_Web document revisions_

_ _ _ _ _ _ _

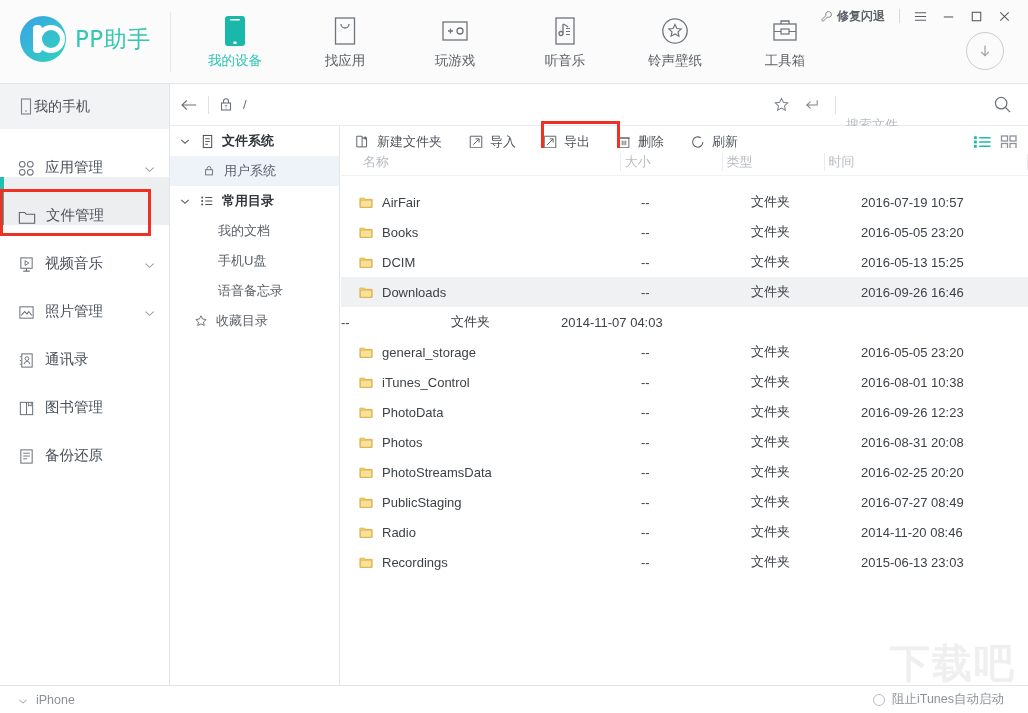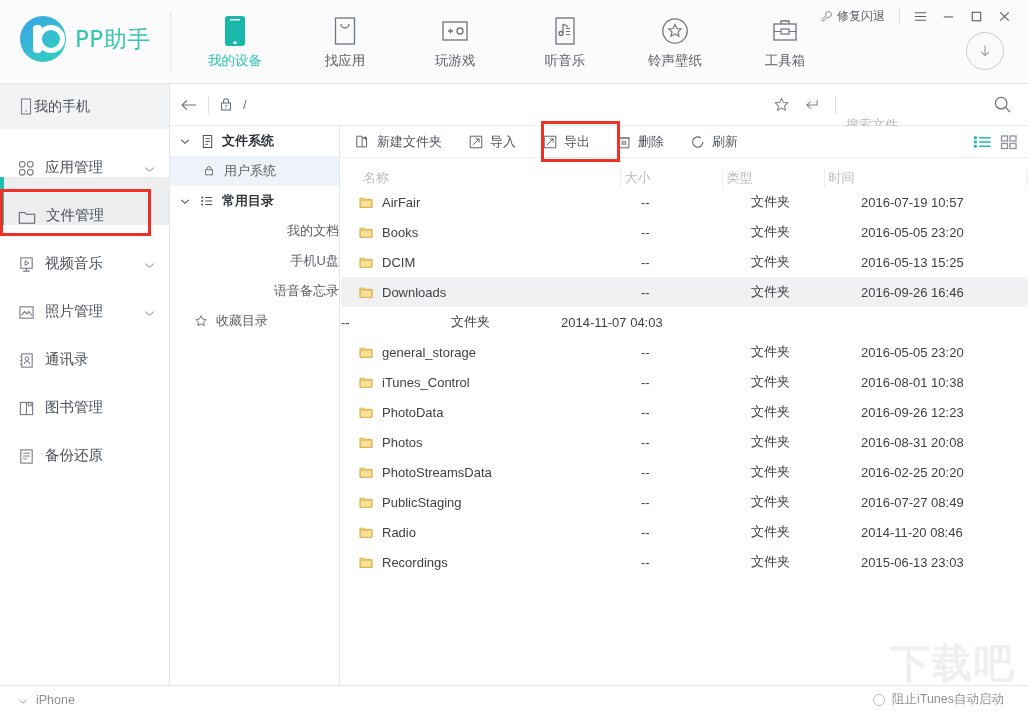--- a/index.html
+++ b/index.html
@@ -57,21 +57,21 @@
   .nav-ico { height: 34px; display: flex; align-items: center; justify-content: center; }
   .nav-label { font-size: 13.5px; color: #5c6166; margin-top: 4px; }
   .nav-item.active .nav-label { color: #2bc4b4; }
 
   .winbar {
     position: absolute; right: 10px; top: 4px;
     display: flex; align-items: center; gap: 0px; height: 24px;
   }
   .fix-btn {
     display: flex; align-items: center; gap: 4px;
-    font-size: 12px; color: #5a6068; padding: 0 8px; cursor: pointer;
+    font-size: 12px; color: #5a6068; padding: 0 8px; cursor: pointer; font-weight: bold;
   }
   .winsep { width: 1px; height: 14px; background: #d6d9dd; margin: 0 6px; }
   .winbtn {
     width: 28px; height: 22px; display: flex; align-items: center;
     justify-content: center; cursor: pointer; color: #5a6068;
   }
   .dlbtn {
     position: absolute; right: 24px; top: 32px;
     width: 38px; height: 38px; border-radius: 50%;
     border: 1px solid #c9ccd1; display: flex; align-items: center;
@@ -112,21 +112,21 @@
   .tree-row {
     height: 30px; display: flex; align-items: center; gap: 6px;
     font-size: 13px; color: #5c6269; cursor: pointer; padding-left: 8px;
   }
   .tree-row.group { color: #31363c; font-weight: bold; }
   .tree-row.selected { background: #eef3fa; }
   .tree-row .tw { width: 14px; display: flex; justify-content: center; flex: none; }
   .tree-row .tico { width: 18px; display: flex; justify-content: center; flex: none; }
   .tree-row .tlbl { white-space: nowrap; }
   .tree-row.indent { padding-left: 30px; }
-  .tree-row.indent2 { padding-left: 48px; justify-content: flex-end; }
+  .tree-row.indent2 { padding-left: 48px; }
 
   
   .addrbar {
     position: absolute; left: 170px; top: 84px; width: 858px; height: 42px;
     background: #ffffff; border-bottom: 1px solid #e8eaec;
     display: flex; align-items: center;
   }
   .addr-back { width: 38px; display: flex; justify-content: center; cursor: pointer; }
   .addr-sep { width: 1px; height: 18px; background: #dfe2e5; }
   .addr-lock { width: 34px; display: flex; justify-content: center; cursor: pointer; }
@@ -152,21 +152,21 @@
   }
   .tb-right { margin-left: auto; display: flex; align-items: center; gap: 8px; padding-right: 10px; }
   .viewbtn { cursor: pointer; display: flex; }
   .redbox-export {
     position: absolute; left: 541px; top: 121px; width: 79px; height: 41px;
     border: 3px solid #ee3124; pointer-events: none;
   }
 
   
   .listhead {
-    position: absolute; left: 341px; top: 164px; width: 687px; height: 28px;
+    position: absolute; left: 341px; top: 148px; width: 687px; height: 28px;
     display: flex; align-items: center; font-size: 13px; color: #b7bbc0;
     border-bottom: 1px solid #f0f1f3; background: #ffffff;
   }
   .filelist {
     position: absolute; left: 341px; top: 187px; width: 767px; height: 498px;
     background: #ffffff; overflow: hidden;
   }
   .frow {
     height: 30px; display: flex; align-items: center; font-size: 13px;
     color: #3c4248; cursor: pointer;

_ _ _ _ _ _ _

_Task instructions_
Write out every record above exactly, leaving no picture in the result.

_Expected output_
--- a/index.html
+++ b/index.html
@@ -57,21 +57,21 @@
   .nav-ico { height: 34px; display: flex; align-items: center; justify-content: center; }
   .nav-label { font-size: 13.5px; color: #5c6166; margin-top: 4px; }
   .nav-item.active .nav-label { color: #2bc4b4; }
 
   .winbar {
     position: absolute; right: 10px; top: 4px;
     display: flex; align-items: center; gap: 0px; height: 24px;
   }
   .fix-btn {
     display: flex; align-items: center; gap: 4px;
-    font-size: 12px; color: #5a6068; padding: 0 8px; cursor: pointer;
+    font-size: 12px; color: #5a6068; padding: 0 8px; cursor: pointer; font-weight: bold;
   }
   .winsep { width: 1px; height: 14px; background: #d6d9dd; margin: 0 6px; }
   .winbtn {
     width: 28px; height: 22px; display: flex; align-items: center;
     justify-content: center; cursor: pointer; color: #5a6068;
   }
   .dlbtn {
     position: absolute; right: 24px; top: 32px;
     width: 38px; height: 38px; border-radius: 50%;
     border: 1px solid #c9ccd1; display: flex; align-items: center;
@@ -112,21 +112,21 @@
   .tree-row {
     height: 30px; display: flex; align-items: center; gap: 6px;
     font-size: 13px; color: #5c6269; cursor: pointer; padding-left: 8px;
   }
   .tree-row.group { color: #31363c; font-weight: bold; }
   .tree-row.selected { background: #eef3fa; }
   .tree-row .tw { width: 14px; display: flex; justify-content: center; flex: none; }
   .tree-row .tico { width: 18px; display: flex; justify-content: center; flex: none; }
   .tree-row .tlbl { white-space: nowrap; }
   .tree-row.indent { padding-left: 30px; }
-  .tree-row.indent2 { padding-left: 48px; justify-content: flex-end; }
+  .tree-row.indent2 { padding-left: 48px; }
 
   
   .addrbar {
     position: absolute; left: 170px; top: 84px; width: 858px; height: 42px;
     background: #ffffff; border-bottom: 1px solid #e8eaec;
     display: flex; align-items: center;
   }
   .addr-back { width: 38px; display: flex; justify-content: center; cursor: pointer; }
   .addr-sep { width: 1px; height: 18px; background: #dfe2e5; }
   .addr-lock { width: 34px; display: flex; justify-content: center; cursor: pointer; }
@@ -152,21 +152,21 @@
   }
   .tb-right { margin-left: auto; display: flex; align-items: center; gap: 8px; padding-right: 10px; }
   .viewbtn { cursor: pointer; display: flex; }
   .redbox-export {
     position: absolute; left: 541px; top: 121px; width: 79px; height: 41px;
     border: 3px solid #ee3124; pointer-events: none;
   }
 
   
   .listhead {
-    position: absolute; left: 341px; top: 164px; width: 687px; height: 28px;
+    position: absolute; left: 341px; top: 148px; width: 687px; height: 28px;
     display: flex; align-items: center; font-size: 13px; color: #b7bbc0;
     border-bottom: 1px solid #f0f1f3; background: #ffffff;
   }
   .filelist {
     position: absolute; left: 341px; top: 187px; width: 767px; height: 498px;
     background: #ffffff; overflow: hidden;
   }
   .frow {
     height: 30px; display: flex; align-items: center; font-size: 13px;
     color: #3c4248; cursor: pointer;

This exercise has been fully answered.